### EXERCISE DATA
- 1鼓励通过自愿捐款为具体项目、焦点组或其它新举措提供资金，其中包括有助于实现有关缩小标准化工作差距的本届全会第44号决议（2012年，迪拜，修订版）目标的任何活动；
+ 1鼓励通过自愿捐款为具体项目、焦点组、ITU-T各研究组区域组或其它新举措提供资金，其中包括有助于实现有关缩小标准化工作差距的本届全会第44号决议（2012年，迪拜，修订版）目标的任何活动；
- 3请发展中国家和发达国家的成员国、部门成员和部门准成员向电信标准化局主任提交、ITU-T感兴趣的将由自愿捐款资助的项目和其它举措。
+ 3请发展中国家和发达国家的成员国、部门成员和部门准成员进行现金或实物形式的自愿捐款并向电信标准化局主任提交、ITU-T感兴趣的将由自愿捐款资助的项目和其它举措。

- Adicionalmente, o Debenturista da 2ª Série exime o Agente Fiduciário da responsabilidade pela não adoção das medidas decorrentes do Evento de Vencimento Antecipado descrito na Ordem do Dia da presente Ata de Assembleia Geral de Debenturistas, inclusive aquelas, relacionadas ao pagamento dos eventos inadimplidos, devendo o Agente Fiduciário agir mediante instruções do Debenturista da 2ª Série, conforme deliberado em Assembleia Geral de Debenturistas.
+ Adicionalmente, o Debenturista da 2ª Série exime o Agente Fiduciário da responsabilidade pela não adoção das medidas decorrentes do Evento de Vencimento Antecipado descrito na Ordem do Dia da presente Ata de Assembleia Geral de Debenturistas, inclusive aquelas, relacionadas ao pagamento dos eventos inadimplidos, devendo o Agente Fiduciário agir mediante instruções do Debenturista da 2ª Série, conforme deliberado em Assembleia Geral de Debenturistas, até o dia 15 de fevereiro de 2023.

### THE TASK
Whenever a line of the data includes "devendo", copy that line.

### ANSWER FOR THE TASK
- Adicionalmente, o Debenturista da 2ª Série exime o Agente Fiduciário da responsabilidade pela não adoção das medidas decorrentes do Evento de Vencimento Antecipado descrito na Ordem do Dia da presente Ata de Assembleia Geral de Debenturistas, inclusive aquelas, relacionadas ao pagamento dos eventos inadimplidos, devendo o Agente Fiduciário agir mediante instruções do Debenturista da 2ª Série, conforme deliberado em Assembleia Geral de Debenturistas.
+ Adicionalmente, o Debenturista da 2ª Série exime o Agente Fiduciário da responsabilidade pela não adoção das medidas decorrentes do Evento de Vencimento Antecipado descrito na Ordem do Dia da presente Ata de Assembleia Geral de Debenturistas, inclusive aquelas, relacionadas ao pagamento dos eventos inadimplidos, devendo o Agente Fiduciário agir mediante instruções do Debenturista da 2ª Série, conforme deliberado em Assembleia Geral de Debenturistas, até o dia 15 de fevereiro de 2023.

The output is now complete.